The Proteome of Seed Development in the Model Legume Lotus japonicus^1,[C],[W]

Centre for Carbohydrate Recognition and Signalling (S.D., B.S.L., J.H.Ø., B.J., L.K., J.S.), Center for Insoluble Protein Structures (I.B.T., J.J.E.), and Department of Molecular Biology (S.D., B.S.L., J.H.Ø., B.J., L.K., I.B.T., J.J.E., J.S.), University of Aarhus, DK–8000 Aarhus, Denmark; Center for Biological Sequence Analysis, Technical University of Denmark, DK–2800 Kgs Lyngby, Denmark (H.H.S., C.F., K.N.); Institut Louis Malardé, 98713 Papeete Tahiti, French Polynesia (N.G.); Australian Research Council Centre of Excellence for Integrative Legume Research, Genomic Interactions Group, Research School of Biological Sciences, Australian National University, Canberra, Australian Capital Territory 2601, Australia (N.G.); Bioinformatics Research Center, University of Aarhus, DK–8000 Aarhus, Denmark (S.B.); and Kazusa DNA Research Institute, Kisarazu, Chiba 292–0818, Japan (S.S., S.T.)
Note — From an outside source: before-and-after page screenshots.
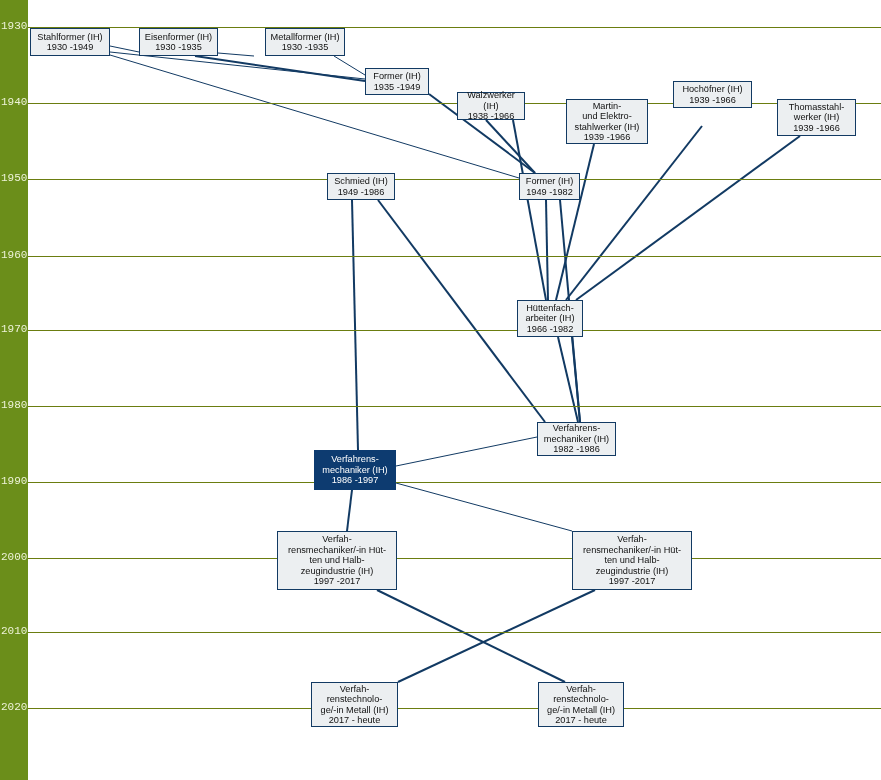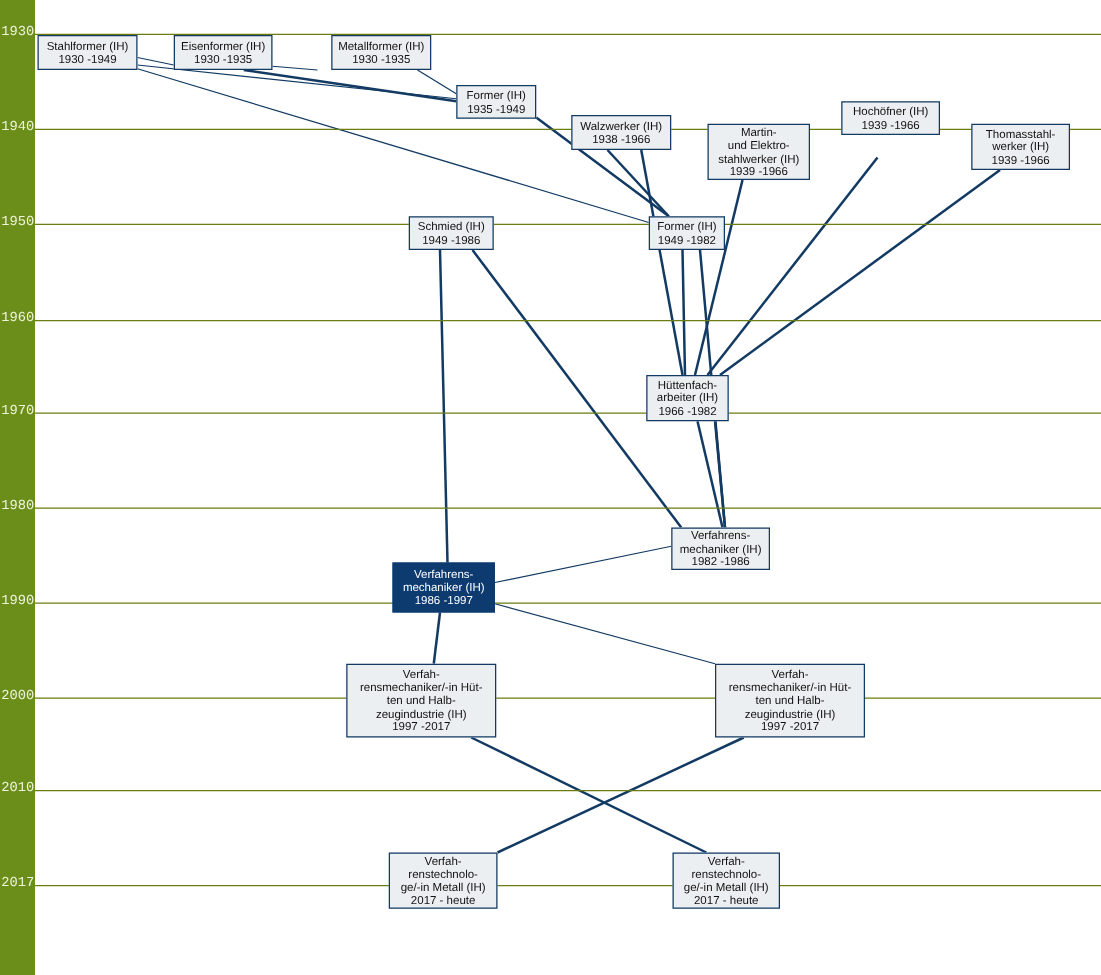--- a/index.html
+++ b/index.html
@@ -140,7 +140,7 @@
       <div class="node" style="left: 139px; top: 28px; width: 79px; height: 28px;"><span class="title">Eisenformer (IH)</span><span class="years">1930 -1935</span></div>
       <div class="node" style="left: 254px; top: 28px; width: 80px; height: 28px; margin-left: 11px;"><span class="title">Metallformer (IH)</span><span class="years">1930 -1935</span></div>
       <div class="node" style="left: 365px; top: 68px; width: 64px; height: 27px;"><span class="title">Former (IH)</span><span class="years">1935 -1949</span></div>
-      <div class="node" style="left: 457px; top: 92px; width: 80px; height: 28px; justify-content: center;"><span class="title">Walzwerker (IH)</span><span class="years">1938 -1966</span></div>
+      <div class="node" style="left: 457px; top: 92px; width: 68px; height: 28px; justify-content: center;"><span class="title">Walzwerker (IH)</span><span class="years">1938 -1966</span></div>
       <div class="node" style="left: 566px; top: 99px; width: 82px; height: 45px; text-align: center;"><span class="title">Martin-
 und Elektro-
 stahlwerker (IH)</span><span class="years">1939 -1966</span></div>

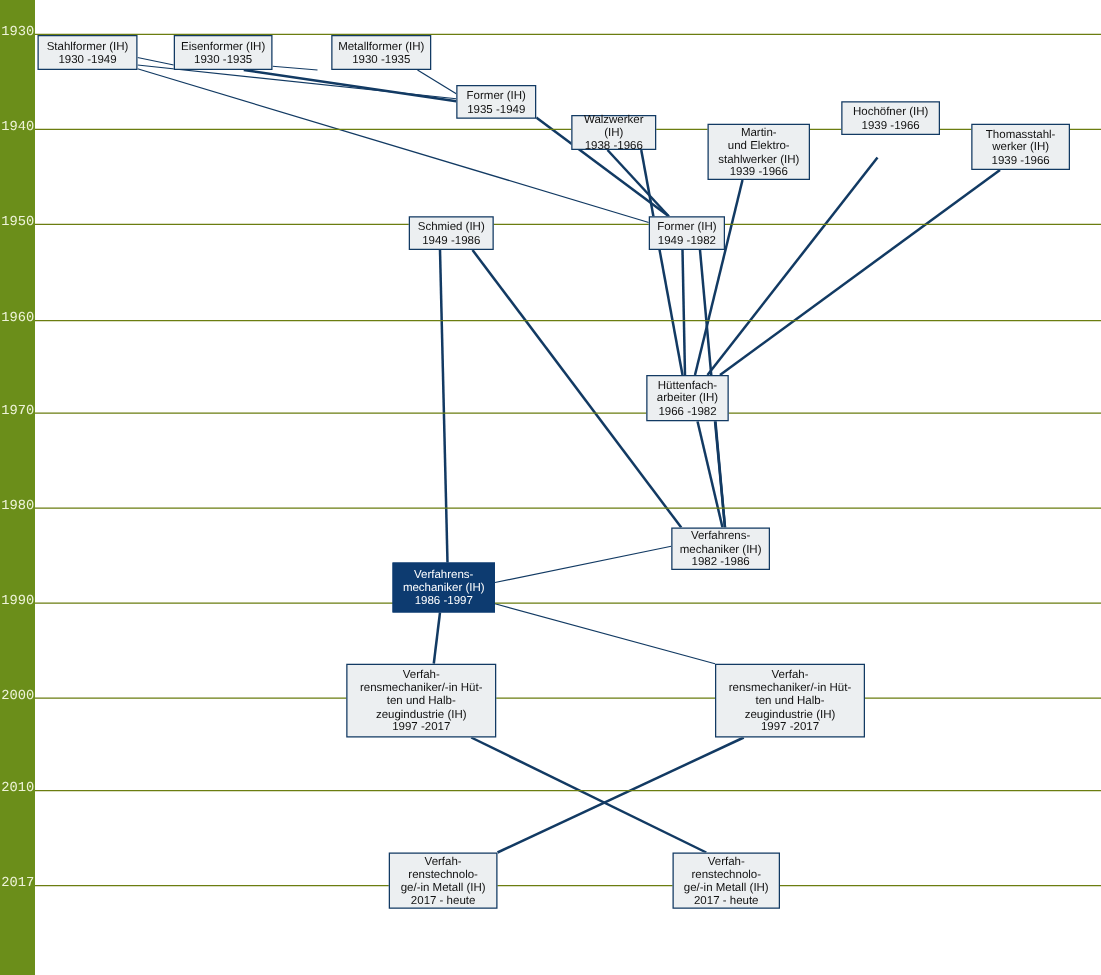--- a/index.html
+++ b/index.html
@@ -132,7 +132,7 @@
       <div class="gridline" style="top: 632px; background: rgb(107, 125, 16);"></div>
       <div class="year-label" style="top: 626px; color: rgb(238, 243, 216);">2010</div>
       <div class="gridline" style="top: 708px; background: rgb(107, 125, 16);"></div>
-      <div class="year-label" style="top: 702px; color: rgb(238, 243, 216);">2017</div>
+      <div class="year-label" style="top: 702px; color: rgb(238, 243, 216);">2020</div>
     </div>
 
   <div id="nodes-layer">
We have characterized the development of seeds in the model legume Lotus japonicus. Like soybean (Glycine max) and pea (Pisum sativum), Lotus develops straight seed pods and each pod contains approximately 20 seeds that reach maturity within 40 days. Histological sections show the characteristic three developmental phases of legume seeds and the presence of embryo, endosperm, and seed coat in desiccated seeds. Furthermore, protein, oil, starch, phytic acid, and ash contents were determined, and this indicates that the composition of mature Lotus seed is more similar to soybean than to pea. In a first attempt to determine the seed proteome, both a two-dimensional polyacrylamide gel electrophoresis approach and a gel-based liquid chromatography-mass spectrometry approach were used. Globulins were analyzed by two-dimensional polyacrylamide gel electrophoresis, and five legumins, LLP1 to LLP5, and two convicilins, LCP1 and LCP2, were identified by matrix-assisted laser desorption ionization quadrupole/time-of-flight mass spectrometry. For two distinct developmental phases, seed filling and desiccation, a gel-based liquid chromatography-mass spectrometry approach was used, and 665 and 181 unique proteins corresponding to gene accession numbers were identified for the two phases, respectively. All of the proteome data, including the experimental data and mass spectrometry spectra peaks, were collected in a database that is available to the scientific community via a Web interface (http://www.cbs.dtu.dk/cgi-bin/lotus/db.cgi). This database establishes the basis for relating physiology, biochemistry, and regulation of seed development in Lotus. Together with a new Web interface (http://bioinfoserver.rsbs.anu.edu.au/utils/PathExpress4legumes/) collecting all protein identifications for Lotus, Medicago, and soybean seed proteomes, this database is a valuable resource for comparative seed proteomics and pathway analysis within and beyond the legume family.

The author responsible for distribution of materials integral to the findings presented in this article in accordance with the policy described in the Instructions for Authors (www.plantphysiol.org) is: Jens Stougaard (stougaard{at}mb.au.dk).

^[C] Some figures in this article are displayed in color online but in black and white in the print edition.

^[W] The online version of this article contains Web-only data.

www.plantphysiol.org/cgi/doi/10.1104/pp.108.133405

^* Corresponding author; e-mail stougaard{at}mb.au.dk.

Received November 28, 2008; accepted January 3, 2009; published January 7, 2009.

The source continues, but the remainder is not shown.